O Supremo Tribunal Federal e o Superior Tribunal de Justiça firmaram entendimento segundo o qual o Poder Judiciário, em situações excepcionais, pode determinar a adoção, pela Administração Pública, de medidas assecuratórias de direitos constitucionalmente reconhecidos como essenciais, sem que isso configure violação do princípio da separação de poderes e da reserva do possível, sendo viável, ainda, a fixação de diretrizes a serem observadas pelo Poder Público para o cumprimento da decisão judicial (Tema n. 698/STF; AgInt no AgInt no AREsp n. 2.108.655/CE, Rel. Ministro Gurgel de Faria, Primeira Turma, DJe 2/4/2024; REsp n. 1.804.607/MS, Rel. Ministro Herman Benjamin, Segunda Turma, DJe 11.10.2019).

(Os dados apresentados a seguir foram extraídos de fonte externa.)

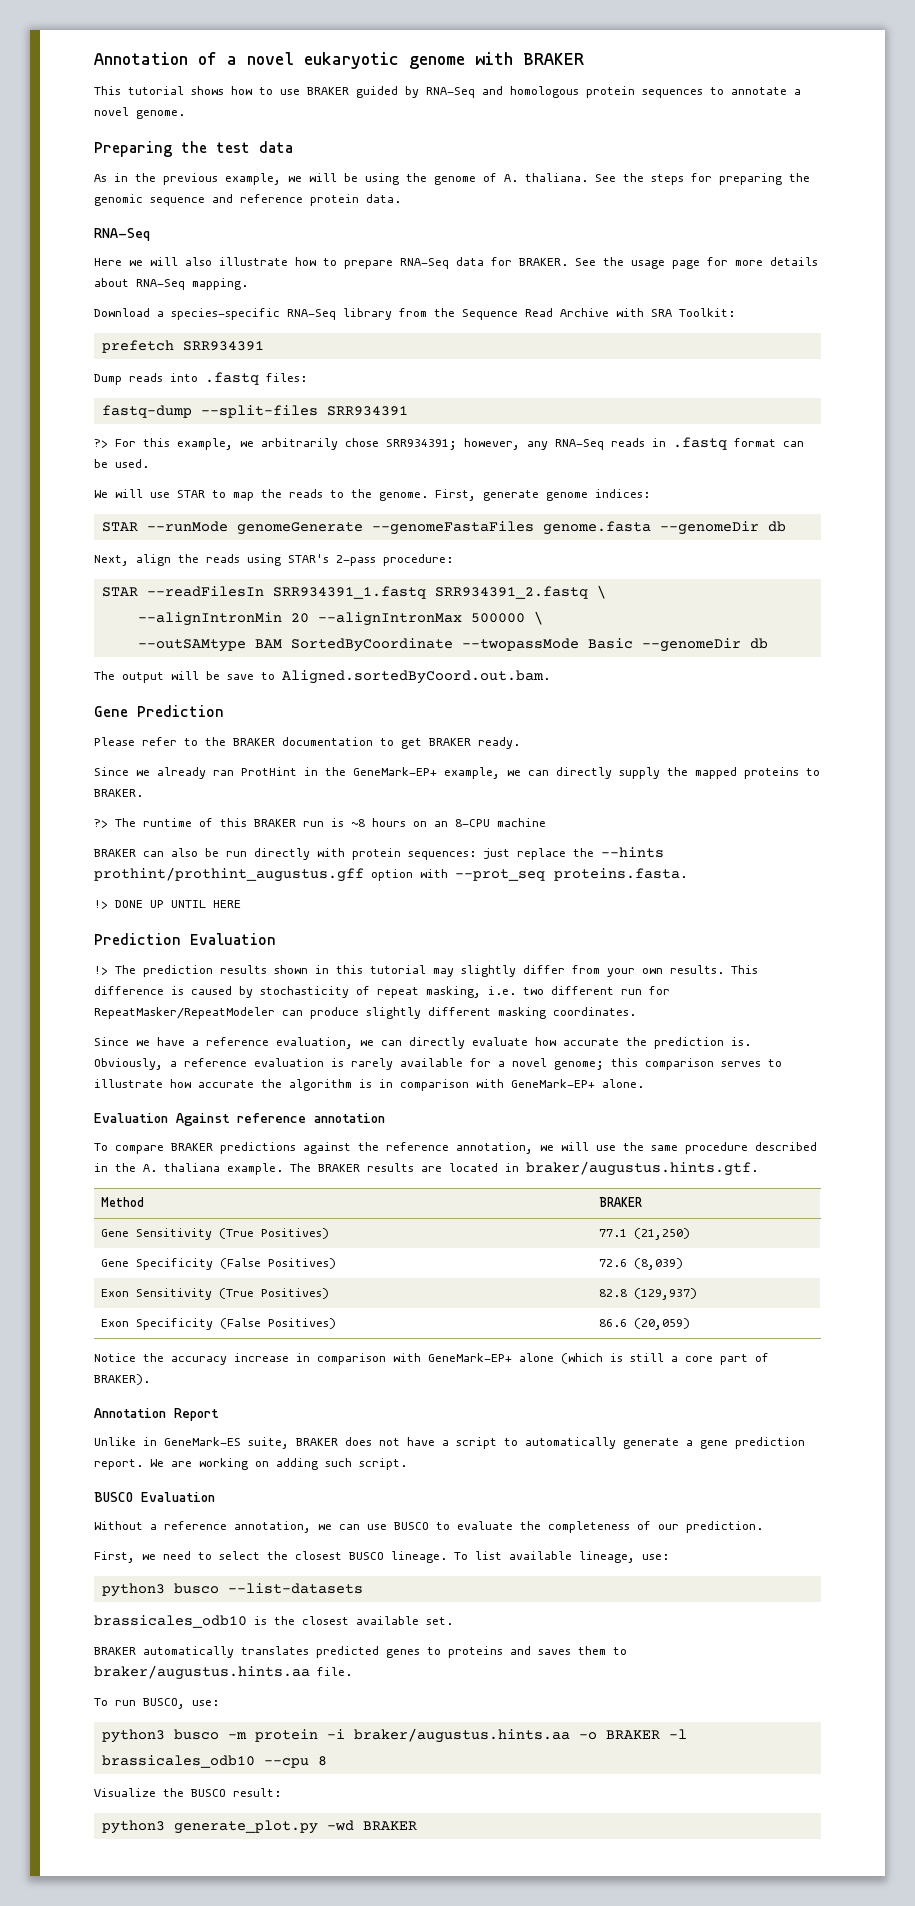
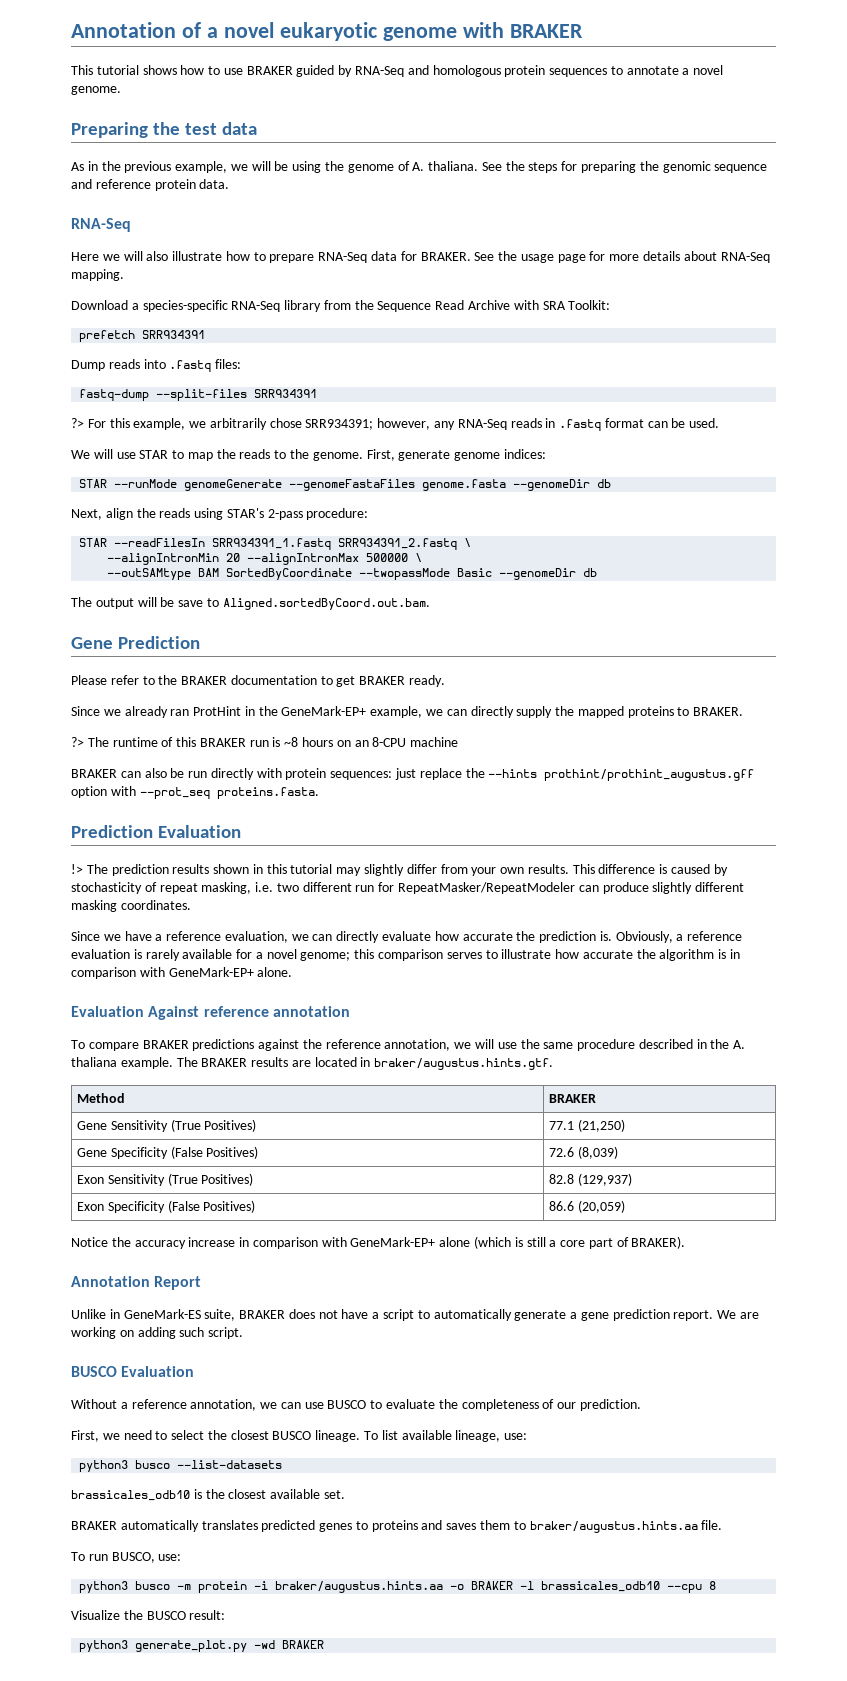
[94,900,241,909] // !> DONE UP UNTIL HERE -> (319, 793) none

No âmbito do STJ, a orientação jurisprudencial das Turmas que integram a Terceira Seção, firmada em crescente número de impetrações habeas corpus, é no sentido de autorizar o plantio de Cannabis - independentemente das suas variedades - por pessoas físicas, para fins medicinais, de modo a permitir a extração de substâncias necessárias à produção de medicamentos artesanais prescritos por profissionais de saúde, afastando, em consequência, a caracterização dos crimes dos arts. 28 e 33 da Lei n. 11.343/2006.

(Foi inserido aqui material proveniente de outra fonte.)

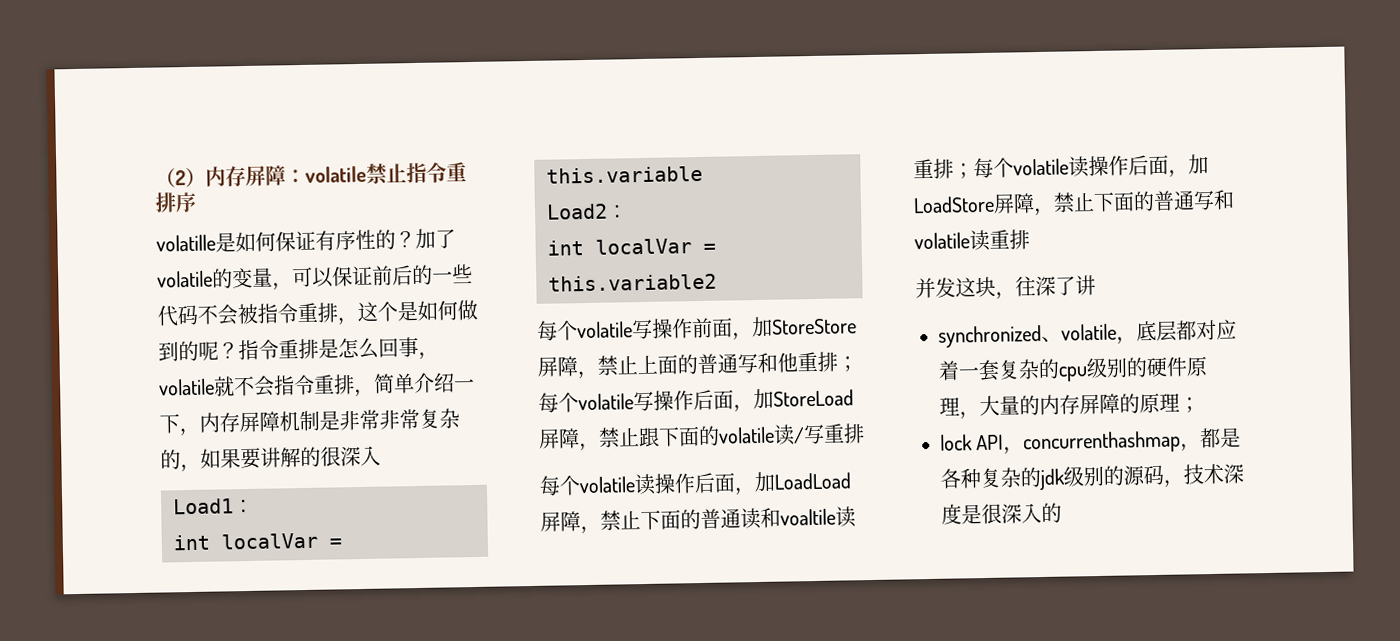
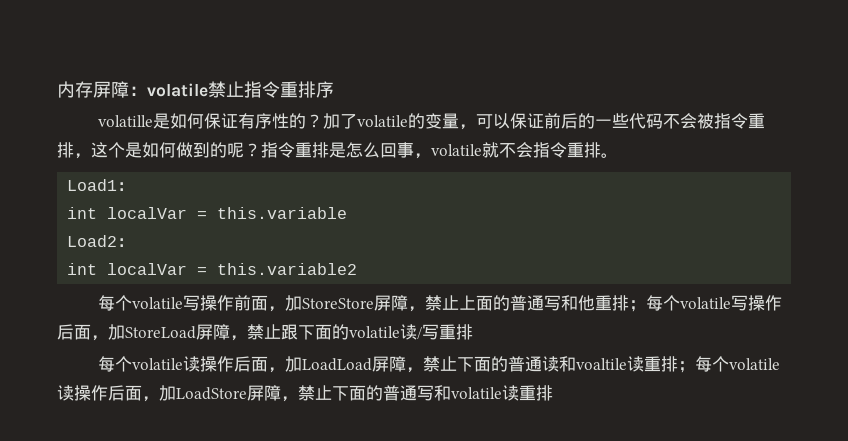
[155,167,206,188] （2） -> (57, 89) none
[354,372,475,398] [159,408,460,437] [160,445,381,473] ，简单介绍一下，内存屏障机制是非常非常复杂的，如果要讲解的很深入 -> [601,153,618,158] 。
[915,275,1096,300] [938,319,1237,348] [938,356,1208,382] [939,392,1200,420] [940,427,1242,455] [940,463,1244,491] [941,502,1062,525] // 并发这块，往深了讲 // synchronized、volatile，底层都对应着一套复杂的cpu级别的硬件原理，大量的内存屏障的原理； // lock API，concurrenthashmap，都是各种复杂的jdk级别的源码，技术深度是很深入的 -> (553, 393) none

Assim, fixam-se as seguintes teses:

I - Nos termos dos arts. 1º, parágrafo único, e 2º, caput, da Lei n. 11.343/2006 (Lei de Drogas), não pode ser considerado proscrito o cânhamo industrial (Hemp), variedade da Cannabis com teor de Tetrahidrocanabinol (THC) inferior a 0,3%, porquanto inapto à produção de drogas, assim entendidas substâncias psicotrópicas capazes de causar dependência;

II - De acordo com a Convenção Única sobre Entorpecentes (Decreto n. 54.216/1964) e a Lei n. 11.343/2006 (Lei de Drogas), compete ao Estado brasileiro estabelecer a política pública atinente ao manejo e ao controle de todas as variedades da Cannabis, inclusive o cânhamo industrial (Hemp), não havendo, atualmente, previsão legal e regulamentar que autorize seu emprego para fins industriais distintos dos medicinais e/ou farmacêuticos, circunstância que impede a atuação do Poder Judiciário;

III - À vista da disciplina normativa para os usos médicos e/ou farmacêuticos da Cannabis, as normas expedidas pela Agência Nacional de Vigilância Sanitária - ANVISA (Portaria SVS/MS n. 344/1998 e RDC n. 327/2019) proibindo a importação de sementes e o manejo doméstico da planta devem ser interpretadas de acordo com as disposições da Lei n. 11.343/2006, não alcançando, em consequência, a variedade descrita no item I (cânhamo industrial - Hemp), cujo teor de THC é inferior a 0,3%;

IV - É lícita a concessão de autorização sanitária para plantio, cultivo, industrialização e comercialização do cânhamo industrial (Hemp) por pessoas jurídicas, para fins exclusivamente medicinais e/ou farmacêuticos atrelados à proteção do direito à saúde, observada a regulamentação a ser editada pela Agência Nacional de Vigilância Sanitária - ANVISA e pela União, no âmbito de suas respectivas atribuições, no prazo de 06 (seis) meses, contados da publicação deste acórdão;

V - Incumbe à Agência Nacional de Vigilância Sanitária - ANVISA e à União, no exercício da discricionariedade administrativa, avaliar a adoção de diretrizes destinadas a obstar o desvio ou a destinação indevida das sementes e das plantas (e.g. rastreabilidade genética, restrição do cultivo a determinadas áreas, eventual necessidade de plantio indoor ou limitação quantitativa de produção nacional), bem como para garantir a idoneidade das pessoas jurídicas habilitadas a exercerem tais atividades (e.g. cadastramento prévio, regularidade fiscal/trabalhista, ausência de anotações criminais dos responsáveis técnicos/administrativos e demais empregados), sem prejuízo de outras medidas para preservar a segurança na respectiva cadeia produtiva e/ou comercial.